A bipartisan group of eight Senators led by Senate Foreign Relations Ranking Member Ben Cardin (D-MD) has just reintroduced a new version of a bill designed to identify and combat corruption overseas. The Combating Global Corruption Act of 2017 ties some potentially useful anti-corruption measures to a less-than-useful exercise in corruption ranking that will blunt their impact. That’s a shame, but it also suggests an easy fix: junk the ranking.
The bill mandates a number of requirements around foreign assistance: clauses that allow aid contracts to be terminated if ‘credible indicators’ of corruption are discovered, claw-back clauses regarding recovery of misappropriated funds and (best of all) requirements for the disclosure of the beneficial ownership of all contractors and subcontractors receiving aid funding.
These are valuable steps, but the bill only directs their use in certain countries. The requirements are tied to a State Department review of (amongst other things) recipient country laws, policies and practices regarding detection, investigation, prosecution, conviction and punishment of corruption, and whether or not the government is supporting education, civil society oversight, independent judicial decision-making and international investigations. Countries will be sorted into three tiers: compliance, trying to comply, or not even trying. The list will be published, and tier three countries subject to the anti-corruption requirements.

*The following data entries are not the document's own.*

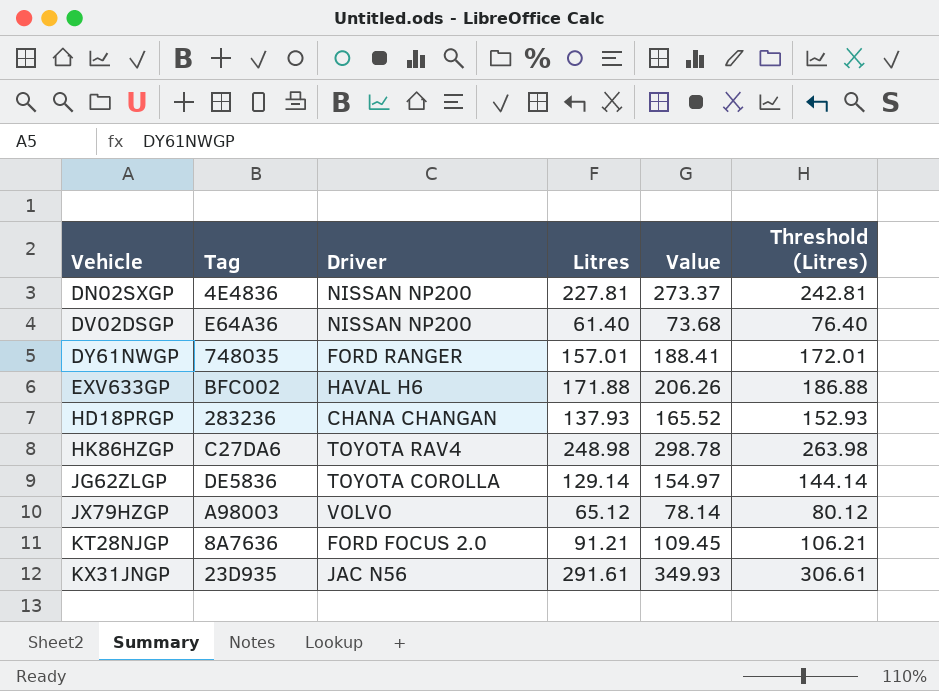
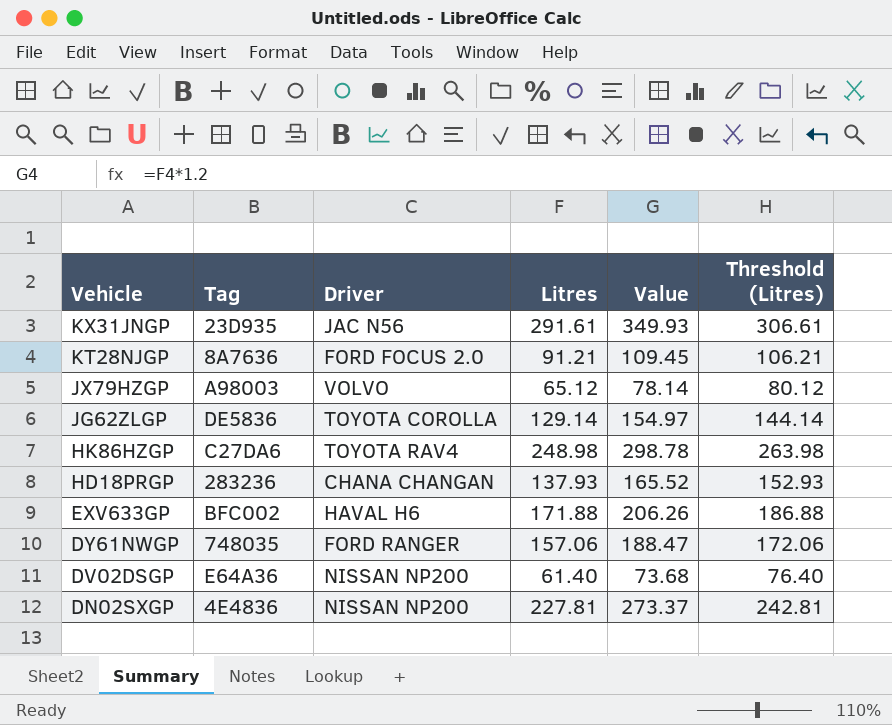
row order: Vehicle ascending -> Vehicle descending
DY61NWGP | Litres: 157.01 -> 157.06
DY61NWGP | Value: 188.41 -> 188.47
DY61NWGP | Threshold (Litres): 172.01 -> 172.06

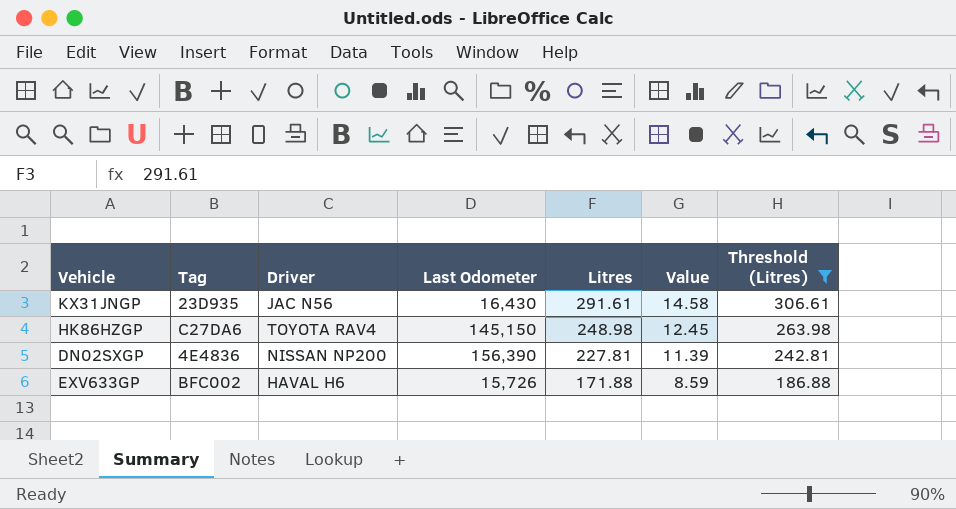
filter: none -> Threshold (Litres) >= 186.88
row order: Vehicle descending -> Litres descending
column Last Odometer | position: none -> 4
column Value | formula: [Litres] * 1.2 -> [Litres] * 0.05

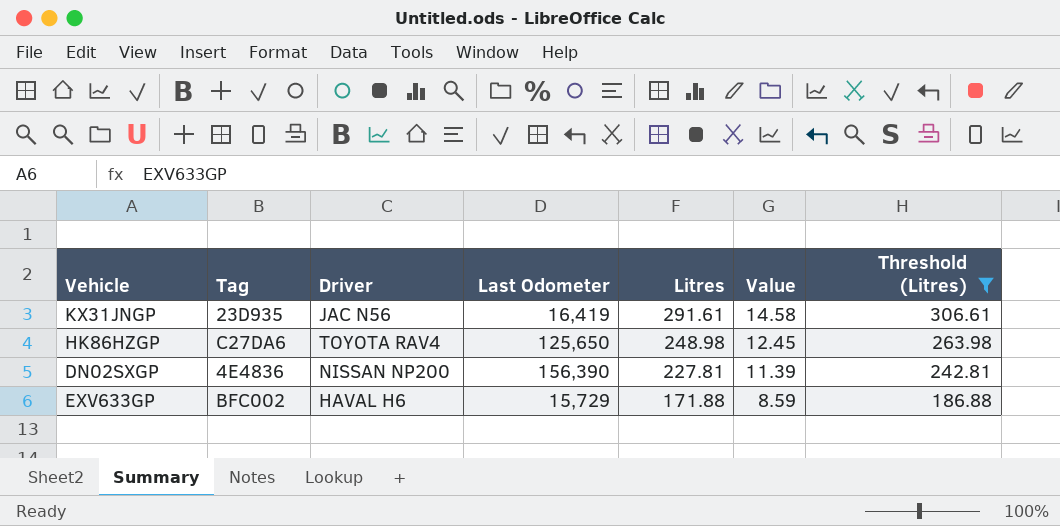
KX31JNGP | Last Odometer: 16,430 -> 16,419
HK86HZGP | Last Odometer: 145,150 -> 125,650
EXV633GP | Last Odometer: 15,726 -> 15,729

The tiered system is modeled on the State Department’s Trafficking in Persons Report, credited as a useful diplomatic tool for encouraging countries to do more to fight trafficking. But for all trafficking is a complex and multidimensional subject, it is considerably narrower and more easily quantified than ‘corruption.’ The same applies to measuring efforts to combat it. A wide-ranging review of policies and practices governing an opaque, multifaceted issue without a clear and widely agreed common understanding of what counts as corruption will inevitably end up an exercise in subjectivity. And so the Secretary of State’s corruption measure would join an ever-growing pile of similar subjective measures, none of which have demonstrated any great reliability or influence on real world outcomes related to corruption or poor governance. Take the Worldwide Governance Indicators, with its (largely subjective) control of corruption indicator: as its authors have noted, the measures underlying that indicator show no average change over time. (For a summary and links to literature on why such measures are unreliable in the first place, see here)
What makes all of this particularly unfortunate is that most of the measures required of aid in tier three countries would be valuable everywhere. Wouldn’t American taxpayers want their money back even if it was misappropriated in a country that the State Department thought was trying hard to fight corruption? Wouldn’t beneficial ownership information be valuable in all countries as a check against nepotism or self-dealing?
In short, the bill suggests using a fuzzy measure to arbitrarily limit valuable anti-corruption tools to a subset of countries. But the problem is easy to address: forget the ranking and make the requirements universal Call it the no-tiers approach to fighting corruption in US foreign assistance.